The plot cleverly leads from one scenario to another at a fast clip that never pauses and which calls for much use of stunt actors (mostly circus acrobats) to abseil from buildings and climb walls and balconies. The details of how the stunt actors get up and down may look amateurish and Feuillade obviously never heard of concepts like occupational health and safety and what that might involve; Jane’s kidnapping scene alone would have throttled her dead before she’s even in the getaway car but one never lets “minor” techncial and medical details like that and the police’s cavalier treatment of a chemical bomb that might blow them up or gas them dead stand in the way of a rollicking story! The acting in this episode and Part 9 is much better than in the earliest episodes: there’s still a lot of emoting that looks excessive to us moderns but one must remember that expressionism in film and other areas of art was a dominant trend and as film also did not have sound until the late 1920s, actors needed to use facial expressions, hand gestures and other body language to convey emotions.

Although the filming is in black and white with use of coloured filters to show the time of day and the passage of time itself, viewers and students of culture and history can see and judge for themselves the urban architecture of Paris, in particular the less visually attractive parts where the action takes place, the fashions people wore and the domestic interiors and furnishings they used. The film is a valuable cultural artifact in itself for these reasons. Also valuable is the respect that Feuillade shows for his audience and his expectation that viewers can follow the action or even two threads of the plot occurring simultaneously; at the same time, he’s not above humour and poking fun at Mazamette who at one point in the episode addresses the audience directly and in another sees himself the subject of a cartoon caricature.

Features of the plot that might strike some viewers as unusual include the sight of Jane defending herself on two occasions and women being much more independent and pro-active than they are even in current Hollywood film productions. The Vampires themselves are portrayed as ordinary people and not as a bunch of evil criminals. Leadership in the gang is open to upper class and bourgeois people at least. There is the insinuation that evil and corruption exist everywhere in society and any one of us could be a member of the gang. The Vampires have a good time together, eating and drinking greedily, dancing the latest jigs enthusiastically and laughing at Mazamette’s portrait; compared to the sober Guérandes and their servants, and the police officers, the Vampires know how to enjoy life – again, this may be a comment on the nature of French society in 1916: the good guys are proper and restrained but perhaps alienated from feeling and emotion; the bad guys break the law and snub authority but they have worthy qualities that the good have lost or don’t understand. Interestingly when Guérande gets a good look at Irma Vep lying dead on the ground, he seems upset and wants to do something for her but Mazamette leads him away.

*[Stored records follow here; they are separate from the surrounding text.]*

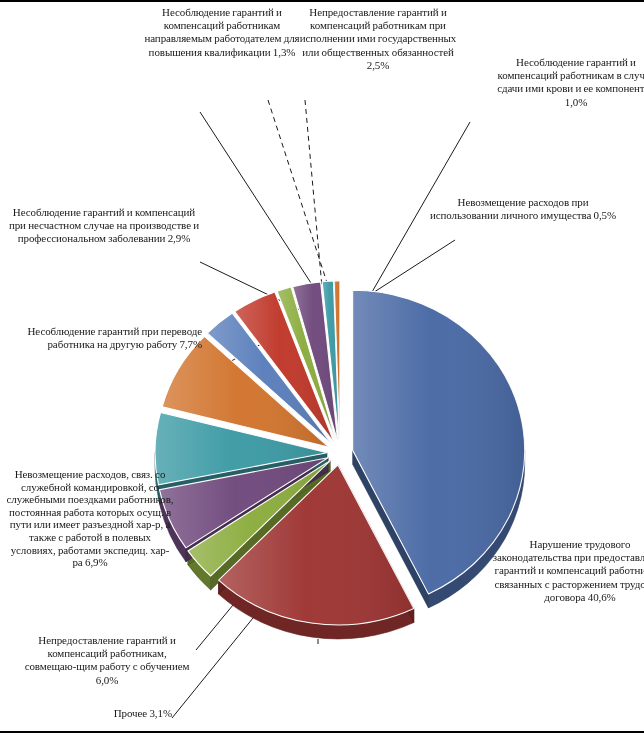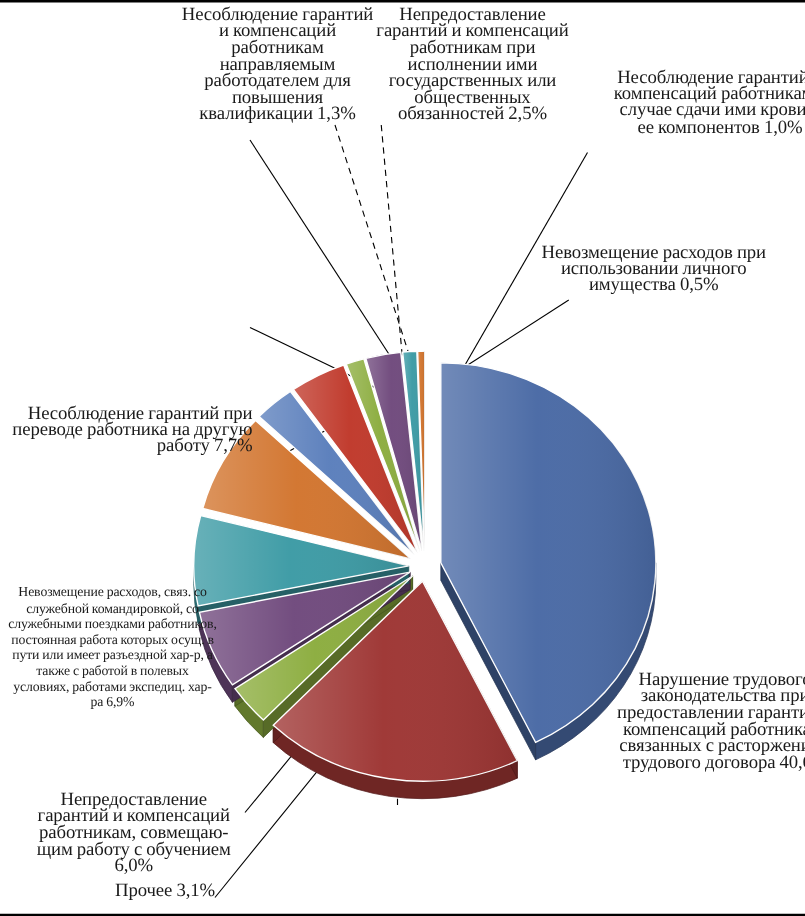--- a/index.html
+++ b/index.html
@@ -38,21 +38,21 @@
     position: absolute;
     left: 0;
     top: 0;
     width: 644px;
     height: 733px;
   }
 
   .label {
     position: absolute;
     text-align: center;
-    font-size: 15px;
+    font-size: 11px;
     line-height: 13.2px;
     color: #1a1a1a;
     font-family: "Liberation Serif", "DejaVu Serif", serif;
     letter-spacing: -0.1px;
     word-spacing: -0.3px;
   }
   .label.small { font-size: 11px; line-height: 12.6px; }
 
   
   .lbl-medical   { left: 4px;   top: 45px;  width: 196px; }
@@ -138,19 +138,20 @@
           <path d="M339.79,440.91 L334.10,281.00 A172,160 0 0 1 339.79,280.91 Z" fill="#D2752F" stroke="#ffffff" stroke-width="1.1"></path>
           <path d="M339.79,440.91 L334.10,281.00 A172,160 0 0 1 339.79,280.91 Z" fill="url(#gl)" stroke="none"></path>
         </g>
     </svg>
   </div>
 
   <div class="label lbl-qualif">Несоблюдение гарантий и компенсаций работникам направляемым работодателем для повышения квалификации 1,3%</div>
   <div class="label lbl-state">Непредоставление гарантий и компенсаций работникам при исполнении ими государственных или общественных обязанностей 2,5%</div>
   <div class="label lbl-blood">Несоблюдение гарантий и компенсаций работникам в случае сдачи ими крови и ее компонентов 1,0%</div>
   <div class="label lbl-property">Невозмещение расходов при использовании личного имущества 0,5%</div>
+  <div class="label lbl-accident">Несоблюдение гарантий и компенсаций при несчастном случае на производстве и профессиональном заболевании 2,9%</div>
   <div class="label lbl-transfer">Несоблюдение гарантий при переводе работника на другую работу 7,7%</div>
   <div class="label lbl-travel small">Невозмещение расходов, связ. со служебной командировкой, со служебными поездками работников, постоянная работа которых осущ. в пути или имеет разъездной хар-р, а также с работой в полевых условиях, работами экспедиц. хар-ра 6,9%</div>
   <div class="label lbl-study">Непредоставление гарантий и компенсаций работникам, совмещаю-щим работу с обучением 6,0%</div>
   <div class="label lbl-other">Прочее 3,1%</div>
   <div class="label lbl-termin">Нарушение трудового законодательства при предоставлении гарантий и компенсаций работникам, связанных с расторжением трудового договора 40,6%</div>
 
 </div>
 
 </body></html>

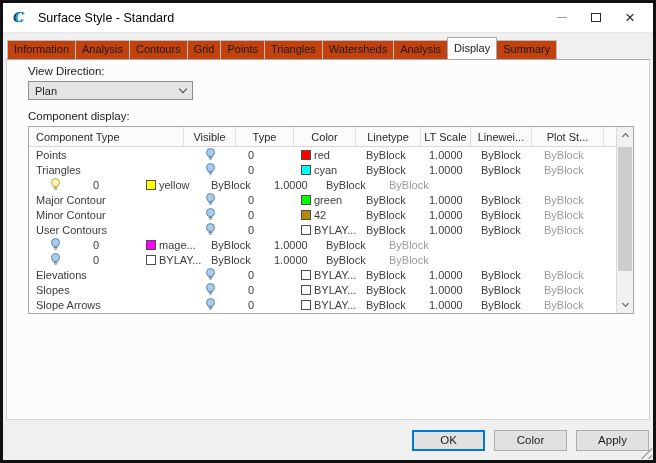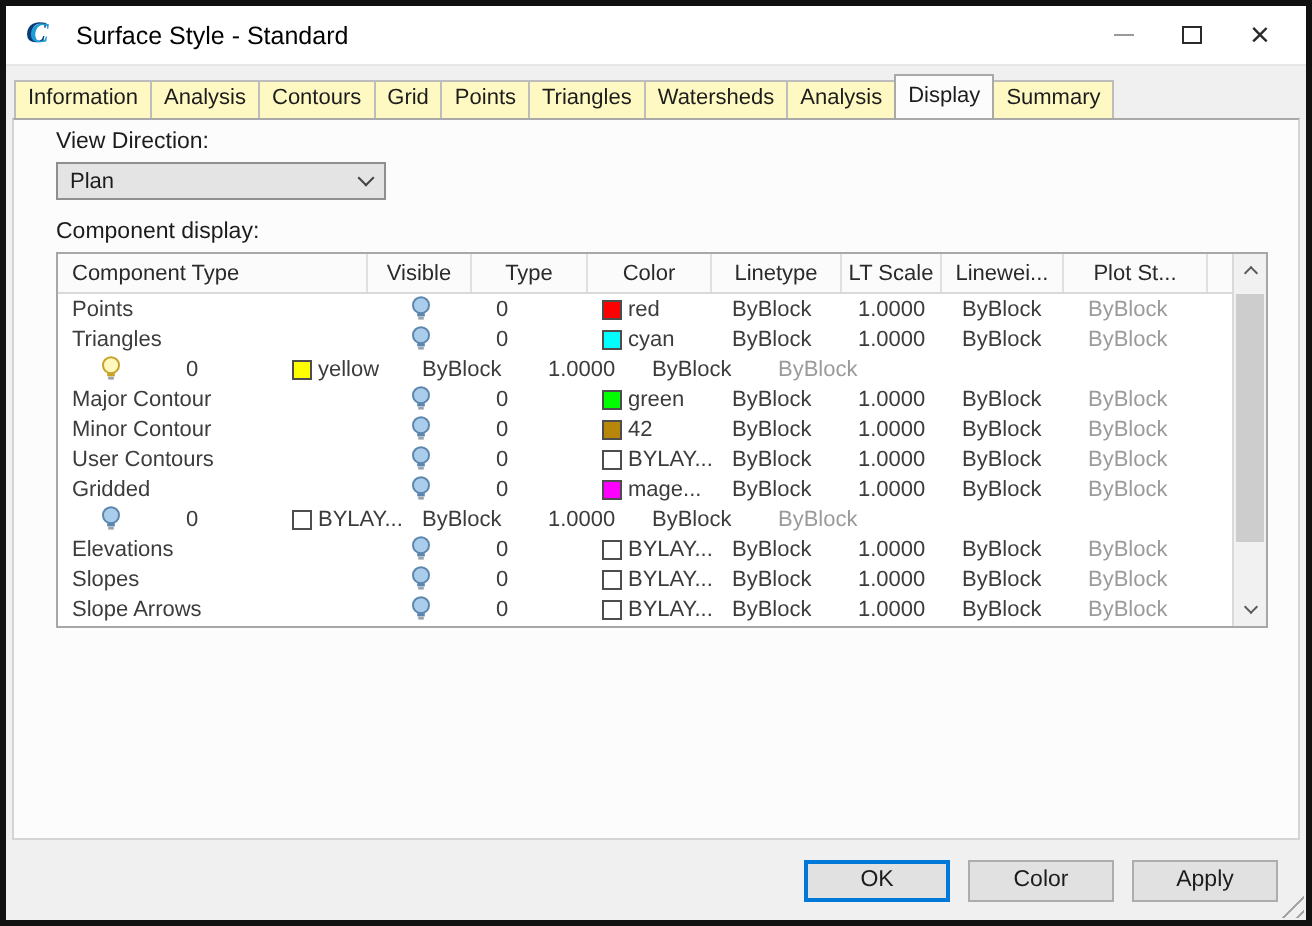--- a/index.html
+++ b/index.html
@@ -16,21 +16,21 @@
   .app-icon .c-front { position:absolute; left:2px; top:1px; font:italic bold 14px "Liberation Serif", serif; color:#1e9cd7; }
   .title-text { font-size:12.5px; color:#000; }
   .win-controls { margin-left:auto; display:flex; align-items:center; }
   .win-btn { width:34px; height:26px; display:flex; align-items:center; justify-content:center; }
   .min-glyph { width:10px; height:0; border-top:1px solid #9a9a9a; }
   .max-glyph { width:10px; height:9px; border:1px solid #2b2b2b; }
   .close-glyph { font-size:17px; color:#2b2b2b; line-height:1; font-weight:400; }
 
   
   .tabbar { height:26px; background:#f0f0f0; display:flex; align-items:flex-end; padding:4px 4px 0 4px; }
-  .tab { height:19px; padding:2px 6px 0 6px; background:#fef9c3; border:1px solid #bdbdbd; border-bottom:none; margin-right:-1px; font-size:11px; color:#1c1c1c; white-space:nowrap; }
+  .tab { height:19px; padding:2px 6px 0 6px; background:#c2410c; border:1px solid #bdbdbd; border-bottom:none; margin-right:-1px; font-size:11px; color:#1c1c1c; white-space:nowrap; }
   .tab.active { background:#fcfcfc; height:22px; padding-top:4px; position:relative; z-index:3; border-color:#a9a9a9; }
 
   
   .page { flex:1; background:#fcfcfc; border:1px solid #d4d4d4; border-top:1px solid #a9a9a9; margin:0 3px; padding:5px 0 0 21px; position:relative; z-index:1; }
   .field-label { font-size:11.5px; color:#1c1c1c; margin-bottom:4px; }
   .combo { width:165px; height:19px; background:#e4e4e4; border:1px solid #8f8f8f; display:flex; align-items:center; padding:0 6px; margin-bottom:10px; }
   .combo-value { flex:1; font-size:11px; color:#1c1c1c; }
   .chev { width:6px; height:6px; border-right:1.3px solid #444; border-bottom:1.3px solid #444; transform:rotate(45deg); margin-top:-3px; }
 
   
@@ -56,21 +56,21 @@
   .vscroll { width:17px; background:#f1f1f1; border-left:1px solid #d9d9d9; position:relative; flex:0 0 auto; }
   .sb-btn { position:absolute; left:0; width:16px; height:17px; display:flex; align-items:center; justify-content:center; }
   .sb-up { top:0; }
   .sb-down { bottom:0; }
   .sb-up .chev2 { transform:rotate(-135deg); margin-top:2px; }
   .sb-down .chev2 { transform:rotate(45deg); margin-bottom:2px; }
   .chev2 { width:5px; height:5px; border-right:1.3px solid #5a5a5a; border-bottom:1.3px solid #5a5a5a; }
   .sb-thumb { position:absolute; left:1px; top:20px; width:14px; height:124px; background:#cdcdcd; }
 
   
-  .footer { height:40px; background:#f0f0f0; display:flex; align-items:center; justify-content:flex-end; padding-right:14px; gap:9px; }
+  .footer { height:40px; background:#f0f0f0; display:flex; align-items:center; justify-content:flex-end; padding-right:4px; gap:9px; }
   .btn { width:73px; height:21px; background:#e1e1e1; border:1px solid #adadad; font-family:"Liberation Sans", sans-serif; font-size:11.5px; color:#1c1c1c; display:flex; align-items:center; justify-content:center; }
   .btn.default { border:1px solid #0078d7; box-shadow:inset 0 0 0 1px #0078d7; }
 
   .resize-grip { position:absolute; right:1px; bottom:1px; width:12px; height:12px;
     background:repeating-linear-gradient(-45deg, transparent 0 2px, #a5a5a5 2px 3px, transparent 3px 5px);
     clip-path:polygon(100% 0, 100% 100%, 0 100%); }
 </style>
 </head>
 <body>
 
@@ -238,21 +238,20 @@
                 <div class="td c3" style="width: 62px;">
                   <span class="swatch" style="background: rgb(255, 255, 255);"></span>
                   <span>BYLAY...</span>
                 </div>
                 <div class="td c4" style="width: 65px;">ByBlock</div>
                 <div class="td c5" style="width: 50px;">1.0000</div>
                 <div class="td c6" style="width: 61px;">ByBlock</div>
                 <div class="td c7" style="width: 72px;">ByBlock</div>
               </div>
               <div class="trow">
-                <div class="td c0" style="width: 155px;">Gridded</div>
                 <div class="td c1" style="width: 52px;">
                   <svg width="11" height="13" viewBox="0 0 11 13">
                     <circle cx="5.5" cy="4.6" r="4" fill="#a9cdeb" stroke="#5c86ad" stroke-width="1"></circle>
                     <rect x="3.6" y="8.6" width="3.8" height="1.6" fill="#5c86ad"></rect>
                     <rect x="4.1" y="10.4" width="2.8" height="1.4" fill="#97a4ad"></rect>
                   </svg>
                 </div>
                 <div class="td c2" style="width: 58px;">0</div>
                 <div class="td c3" style="width: 62px;">
                   <span class="swatch" style="background: rgb(255, 0, 255);"></span>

Overall the serial is an enjoyable romp through some quite convoluted plots all linked together through their characters and the over-riding narrative of chasing down and combating evil and corruption, and how that chase can have dangerous consequences for the good hunters. The actors acquit themselves well and for a number of them, this serial was the high point in their careers.

The serial was a hit in France and Musidora (real name: Jeanne Roques) who played Irma Vep wowed audiences so much with her mysterious and slightly sinister beauty and head-to-toe black costume that Feuillade employed her again in his next film “Judex” (1916). Musidora later became a director and producer herself and concentrated on writing and film production in the 1950s as her acting career waned. Édouard Mathé who played Phillipe Guérande also appeared in “Judex” and had quite a prolific film career from 1914 to 1924. Marcel Lévesque who played Mazamette enjoyed a very long career as an actor from 1913 to 1957.